Third Party Defendant-

Respondent.

___________________________________

 

Argued March 24, 2010 - Decided

Before Judges Stern and Newman.

On appeal from Superior Court of New Jersey, Law Division, Essex County, Docket No. L-1419-08.

Julian Wilsey argued the cause for appellants (Franzblau Dratch, P.C., attorneys; Mr. Wilsey, on the briefs).

Gregory E. Peterson argued the cause for respondent New Jersey Manufacturers Insurance Company (Connell Foley LLP, attorneys; Brian G. Steller, of counsel; Mr. Peterson, of counsel and on the brief).

Respondents Elliot S. Kerven and Geralyn B. Kerven have not filed a brief.

PER CURIAM

Defendants-third party plaintiffs, Lawrence and Toni Smith, appeal from a judgment of March 20, 2009, and specifically from an interlocutory order of August 28, 2008, granting summary judgment to third party defendant, New Jersey Manufacturers Insurance Company (NJM). The trial judge determined that NJM had "no obligation to provide a defense and/or indemnification to" the Smiths in an action regarding the condominium they sold to plaintiffs. The Smiths ultimately prevailed on the merits resulting in the order of March 20, 2009, which dismissed the complaint and constituted the judgment.

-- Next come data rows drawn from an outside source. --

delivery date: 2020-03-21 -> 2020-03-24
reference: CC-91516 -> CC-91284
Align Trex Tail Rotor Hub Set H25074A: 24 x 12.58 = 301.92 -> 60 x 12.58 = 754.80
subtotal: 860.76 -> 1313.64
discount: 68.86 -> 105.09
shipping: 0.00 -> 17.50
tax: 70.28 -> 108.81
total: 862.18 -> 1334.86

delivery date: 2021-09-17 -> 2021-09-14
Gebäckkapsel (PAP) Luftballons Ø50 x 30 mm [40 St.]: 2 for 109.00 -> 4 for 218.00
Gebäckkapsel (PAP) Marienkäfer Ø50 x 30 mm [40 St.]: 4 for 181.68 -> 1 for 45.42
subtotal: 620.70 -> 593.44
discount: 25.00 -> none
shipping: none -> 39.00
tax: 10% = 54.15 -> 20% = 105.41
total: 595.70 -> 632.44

The Smiths argue the trial judge improperly dismissed the declaratory judgment action against NJM because: (1) "the policy covered two of the three claims asserted in the complaint," "negligent misrepresentation" and breach of contract giving rise to the duty to defend, (2) "the lower court improperly rejected the argument that the real estate contract in issue was covered by the policy," and (3) summary judgment was premature as discovery was incomplete. NJM disclaimed and declined to defend the complaint based on the alleged failure to disclose because the Smiths actually "knew or should have known" of a latent defect in the "exterior insulated finishing surface" which resulted in an assessment against plaintiffs for repairs by the condominium association.

Plaintiffs alleged defendants failed to disclose relevant and material facts before closing in May 2002. The assessment of $47,026.85 against plaintiffs was based on an assessment imposed in 2004, two years after the unit was sold, but plaintiffs' theory was based on Smiths' knowledge before the closing. NJM's policy covered an "occurrence" which is defined in the policy as "an accident, including continuous or repeated exposure to substantially the same harmful conditions" which cause "bodily injury or property damage" "during the policy period." Defendants Smith contend that (a) "the breach of contract claim is covered by the exception to the contract exclusion provision [because the action related] "directly" "to the ownership, maintenance or use of the insured location" . . ., (b) "the negligent misrepresentation asserted in the third count" of the complaint comes within the definition of "occurrence," and (c) "discovery had not been completed when the court decided the motion."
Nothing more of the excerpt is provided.